Par ailleurs, Bourhis et Tremblay (2004) rapportent que les entreprises s'intéressent depuis quelques années déjà à diverses formes de participation et à leurs impacts : le travail en équipe, l'apprentissage organisationnel et le travail collaboratif. Mais ce qui change dorénavant, c'est le regard que ces mêmes organisations portent sur l'apprentissage qui est devenu, pour elles, une source possible de gains de productivité, de motivation et de loyauté. Par exemple, la recherche de gains de productivité indirecte a conduit à mettre en œuvre des dispositifs de gestion des connaissances3 (Knowledge Management ou KM) qui sont considérés actuellement comme une modalité de formation dans les organisations apprenantes4. C'est à ce titre que les CoP sont devenues une forme de développement des connaissances qui est, cette fois-ci, davantage axée sur les individus et leurs échanges que sur la « gestion» par l’entreprise. Ainsi, « après le travail collaboratif et le travail en équipe, le recours aux CoP semble vouloir s’imposer comme une nouvelle modalité d’apprentissage, de développement des compétences collectives de l’apprentissage organisationnel ou de l’efficacité collective de l’organisation » (ibid., p.3). Les entreprises voient en elles un moyen de diffusion informelle de connaissances pertinentes, d'’amélioration de l’innovation et de la productivité, ainsi qu'un renfort de la direction stratégique de l'organisation.

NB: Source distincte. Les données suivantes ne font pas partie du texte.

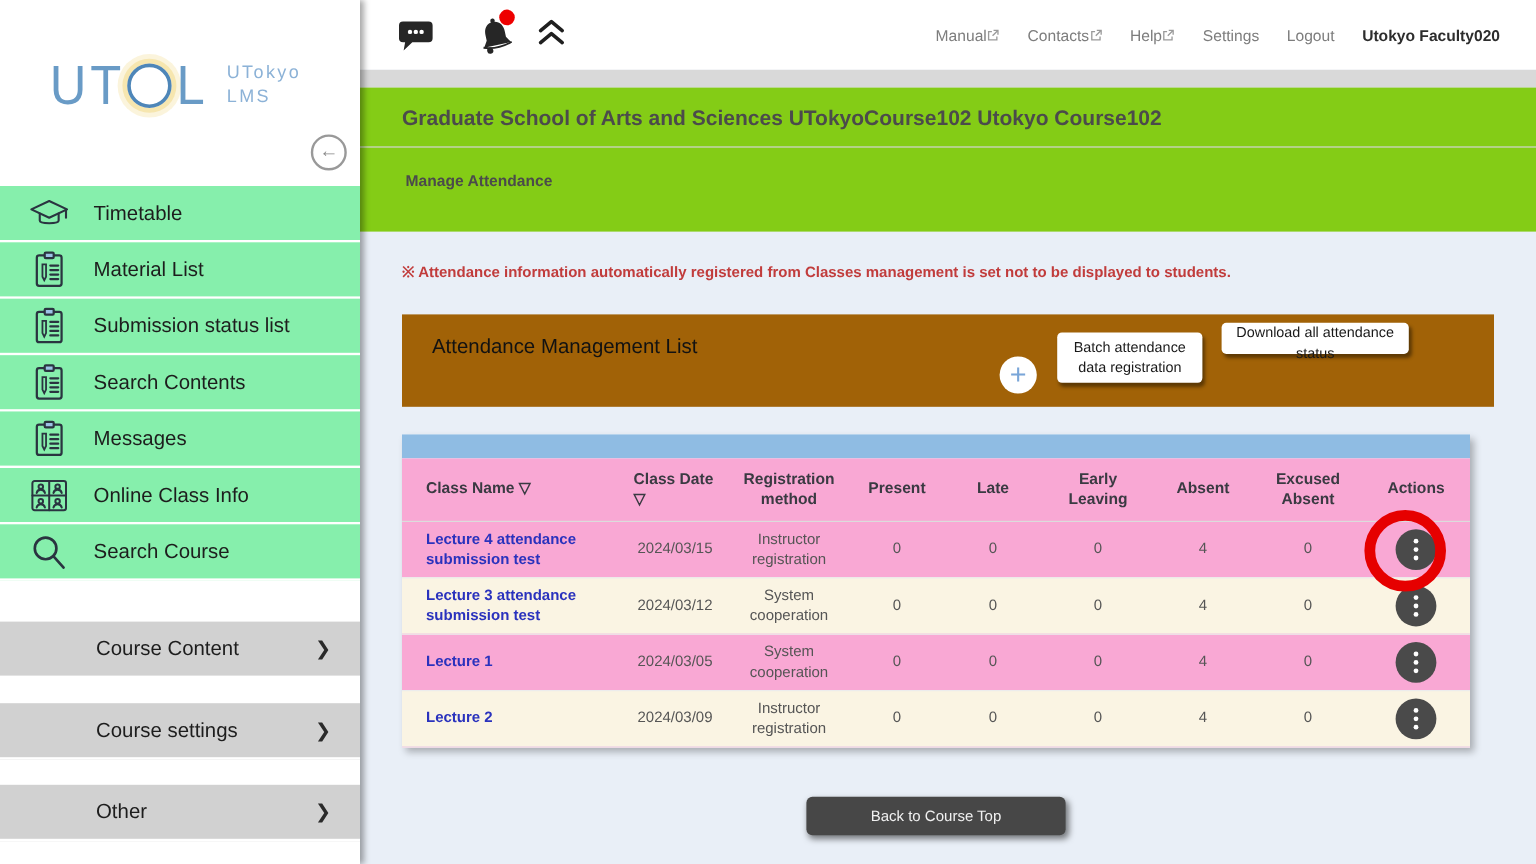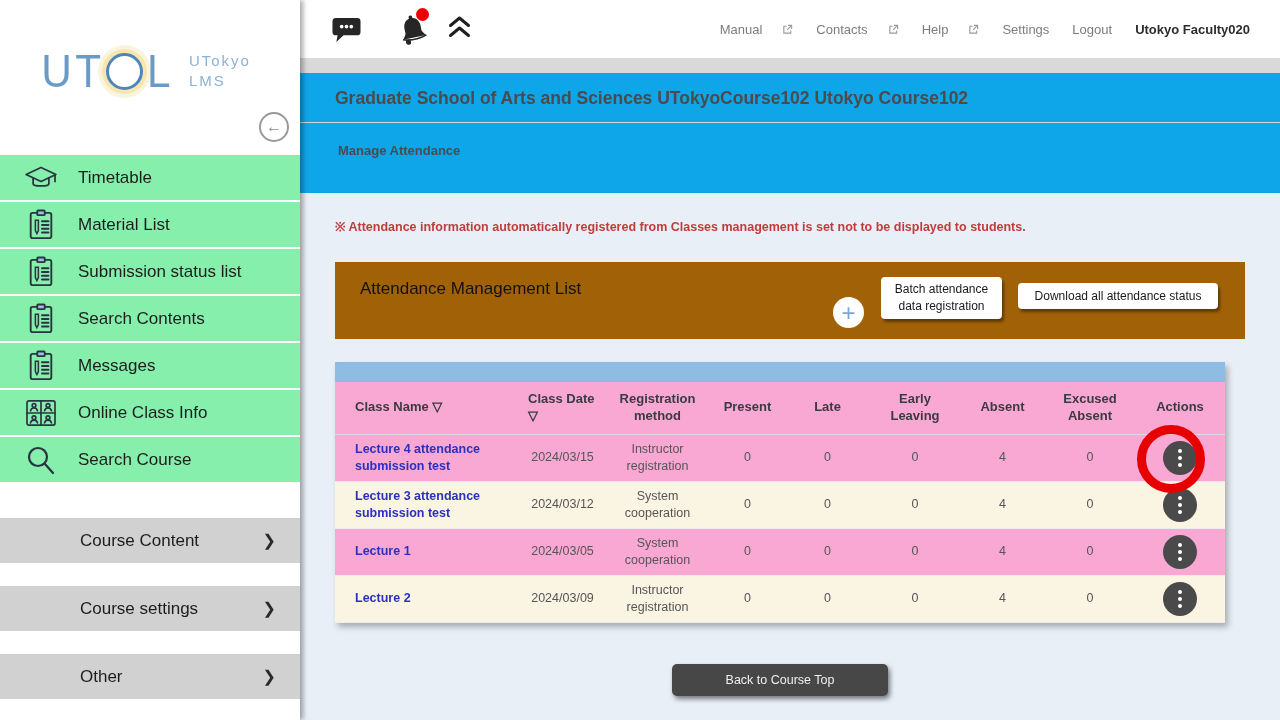"Manual" .tb-link { gap: 20px -> 0 }
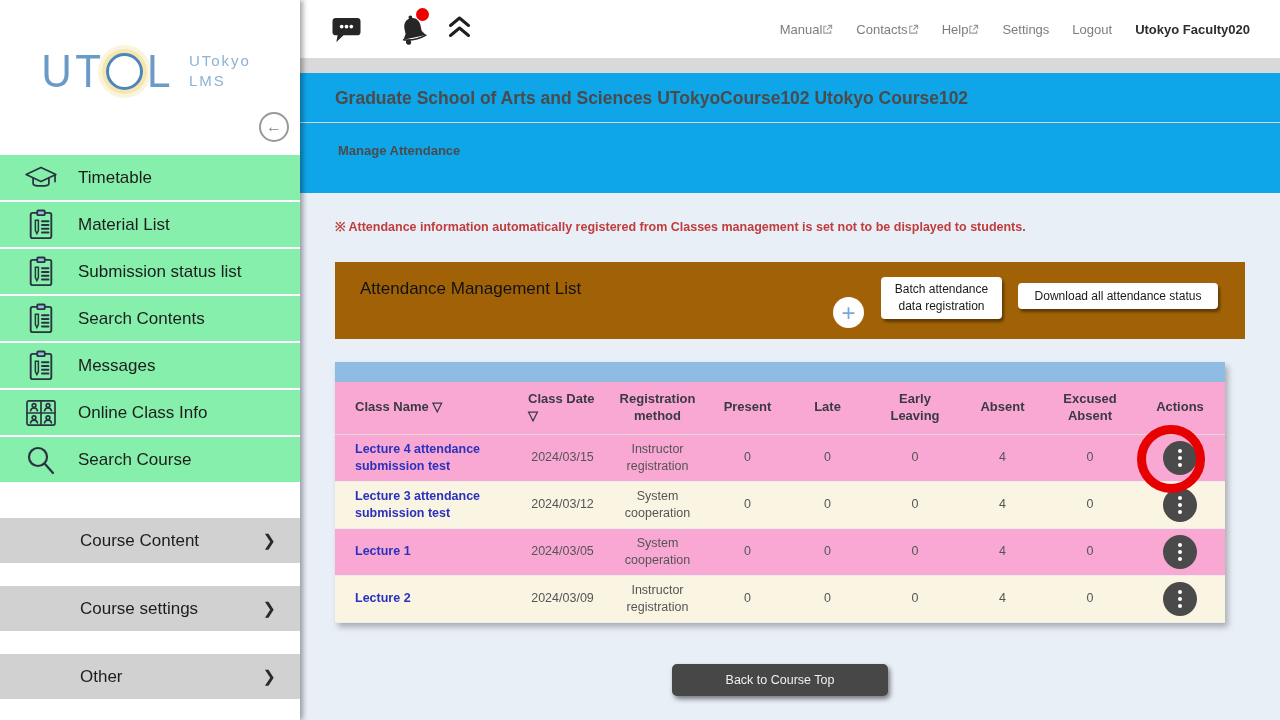"Graduate School of Arts and" .title-card { background: #0ea5e9 -> #84cc16 }
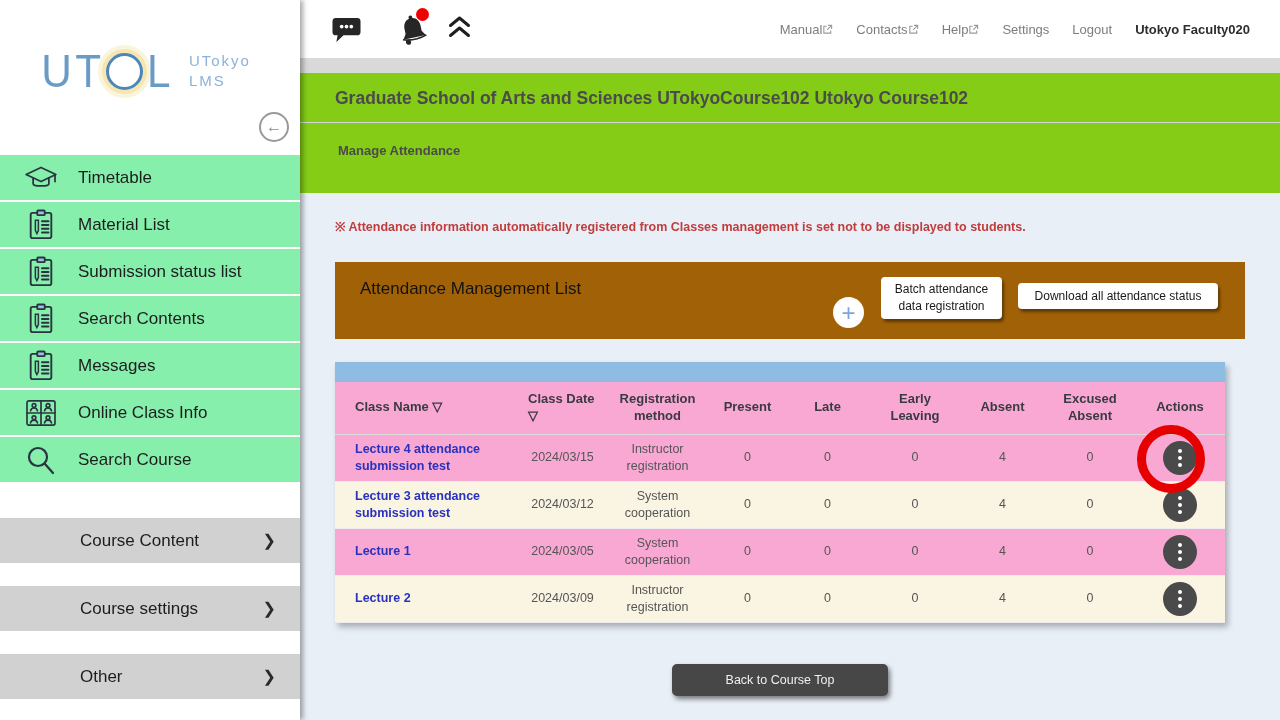"Download all attendance status" .btn-download { top: 21px -> 7px; width: 200px -> 156px }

En dehors des aspects pragmatiques et d'une appropriation des travaux dans le domaine de la formation et de la gestion, la théorie des CoP est exploitée dans le champ de la recherche scientifique pour étudier les communautés :

« La proposition théorique de Wenger, qui se rattache à la théorie de l’apprentissage situé, est pertinente à l’étude de l’activité des communautés puisqu’elle adhère au principe qui veut que la cognition et l’apprentissage soient intégralement et de manière inséparable situés dans le quotidien. Elle envisage l’activité de la communauté comme une œuvre de connaissance qui se bâtit au jour le jour au fil d’expériences pratiques de situations réelles » (Henri et Pudelko, 2006, p.107).

3

Le Knowledge Management est un procédé de gestion des connaissances qui doit aider les organisations à rester compétitives. L’entreprise développe des processus permettant la production, la sauvegarde et la diffusion de ces connaissances au sein de son organisation. La compétence ou la connaissance sont approchées en termes de stock, d'enrichissement ou de capitalisation par exemple (Dalila et Henri, 2008).

4

Une organisation est dite apprenante lorsque sa structure et son fonctionnement favorisent les apprentissages collectifs, en développant une logique de professionnalisation et non de qualification. Les situations de travail sont exploitées aux fins d'apprentissage. Le travail en réseau et la capitalisation sont privilégiés, les échanges et la communication organisés. L'évaluation fait partie des pratiques courantes, elle est reconnue comme source de connaissances. L'encadrement, fortement impliqué, s'attache à mettre en cohérence management de la formation et management des compétences (Ellul, 2001).

La modélisation des communautés de pratique proposée par Wenger offre ainsi un moyen de penser les communautés et constitue « un analyseur original qui pointe des aspects méconnus des dynamiques organisationnelles » (Vaast, 2002, p.8) et c'est bien à ce titre que Wenger présenta sa théorie en 1998.